Going to try to switch to full time Dark Mode on my Mac. Generally less eye strain, but getting used to it has been rough in the past. Maybe it will stick this time.
It’s interesting how much differently colored spools of the same filament material can vary. I like the feel of items printed in my red PETG way more than the black. Weird.
I wanted to be able to setup custom layouts per post (or per page) on my Micro.blog site (which runs Hugo under the hood).
My hackish solution was to leverage the Categories feature to inject a body class into the page. From there, I can setup as many custom layouts as I want, based on the body tag.
If a Category is named “Layout-*” then whatever comes after “Layout-” will be injected as a body tag.
For example, “Layout-Aqua” becomes a body tag of “aqua”, which you can see in action here.
Here’s the code I’m using:
{{ $.Scratch.Set "layoutClasses" "" }}
{{ range .Params.categories }}
{{ $lowerCategory := lower . }}
{{ if strings.HasPrefix $lowerCategory "layout-" }}
{{ $.Scratch.Set "layoutClasses" (print ($.Scratch.Get "layoutClasses") " " (substr $lowerCategory 7 | urlize)) }}
{{ end }}
{{ end }}
body class="{{ $.Scratch.Get “layoutClasses” }}"
In love with this code pen of pure CSS Aqua style buttons by Andrew Millen. Gotta find an excuse to use this somewhere.
The tools @manton has created for Photo Management here on Micro.blog are great. Alas, I’m super picky about photo management, and couldn’t help but give myself a tool to customize it all exactly how I want it.
My sync tool will create a post for each photo, a page for each gallery, and a Galleries page with a link to each. It also uploads a full-size photo to R2 to make available as a “full-sized download.”
The photo title, description, etc. is pulled from exif data that I set via Lightroom when I’m editing photos from a shoot.
Here is the list of galleries I’ve uploaded so far.
Next up: working on the layout/theming of all the pages.

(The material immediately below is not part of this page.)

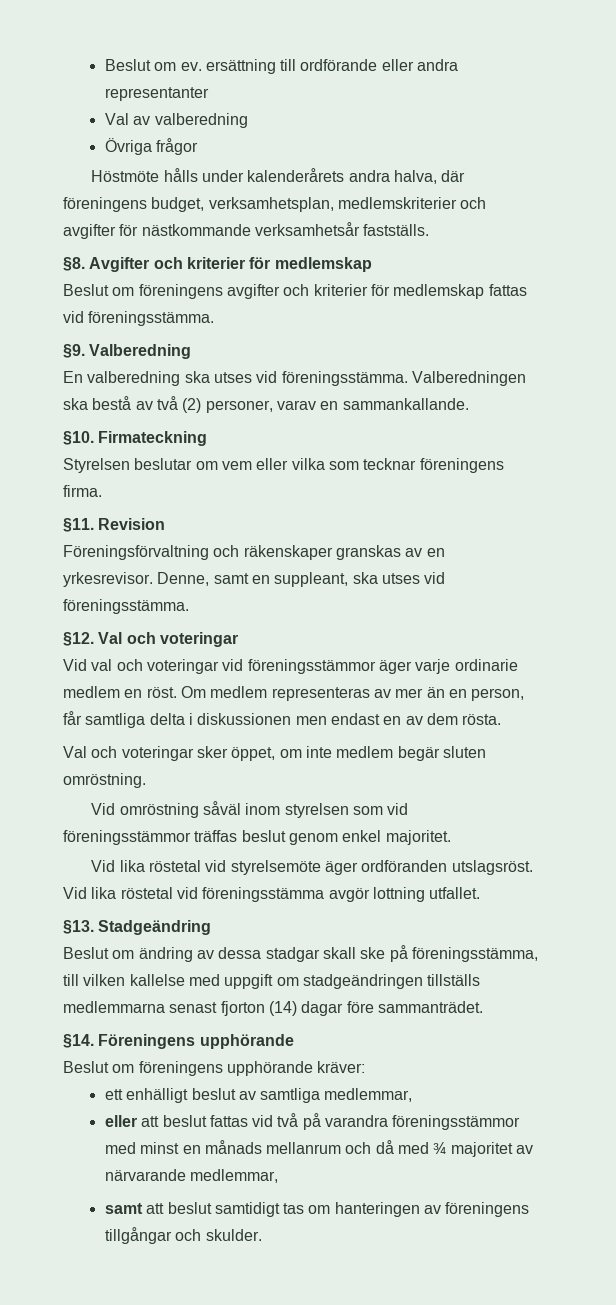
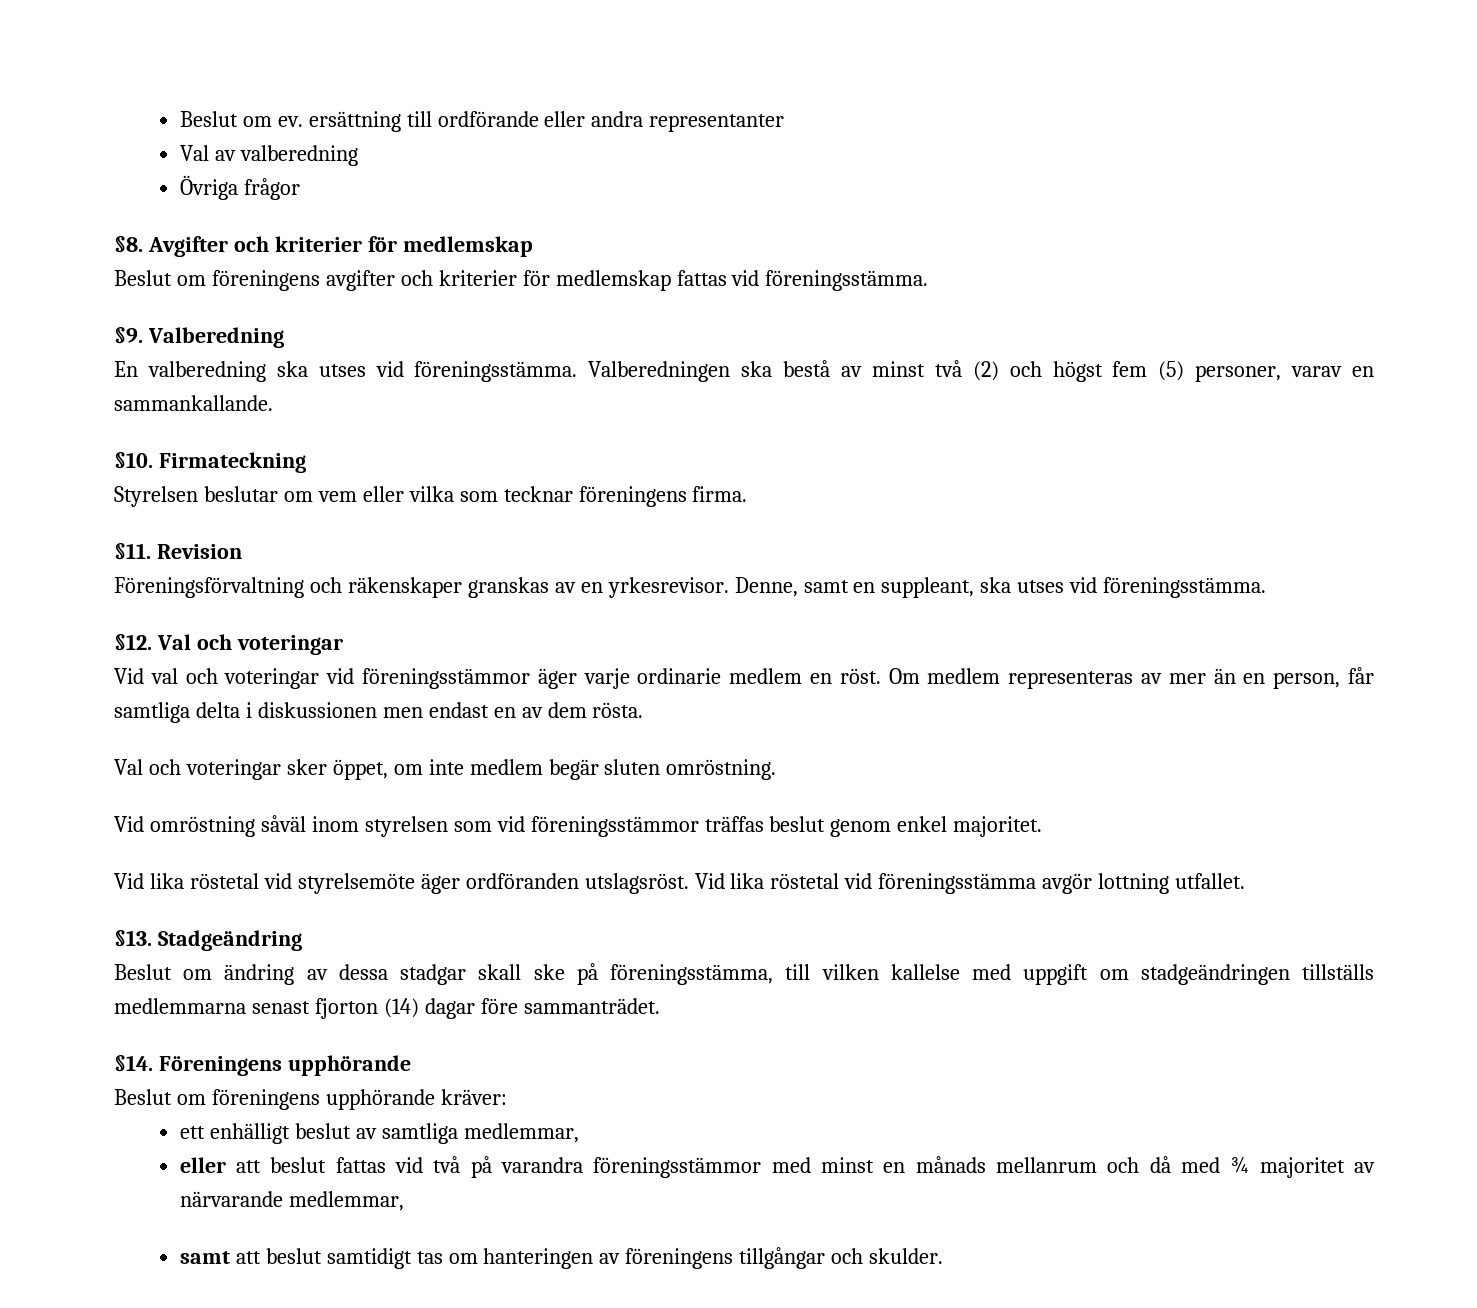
- Höstmöte hålls under kalenderårets andra halva, där föreningens budget, verksamhetsplan, medlemskriterier och avgifter för nästkommande verksamhetsår fastställs.
- Valberedningen ska bestå av två (2) personer, varav en sammankallande.
+ Valberedningen ska bestå av minst två (2) och högst fem (5) personer, varav en sammankallande.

There are still some things about photo handling at Micro.blog that aren’t to my taste (I want full-size uploads available somewhere, for example), but Photo Collections and the robust API that @manton has put together should make it pretty easy to fill in those gaps for myself.
I’ve been playing with the Photo Collections feature that was recently added to micro.blog.
It took me a bit to get the hang of it, but after that it was easy to add a few photo shoots and an index page for them: thegreenshed.org/photoshoo…
Half dome at night. Yosemite National Park. November, 2024.
Yosemite Falls. November 2024.
After a multi-year experiment trying to self-host my blog I’m giving up and going back to micro.blog. While it was a fun side-project, the fact is that it got in the way of posting, and I’m tired of that. I don’t have the self-discipline to maintain a blog engine myself, so I’m not going to.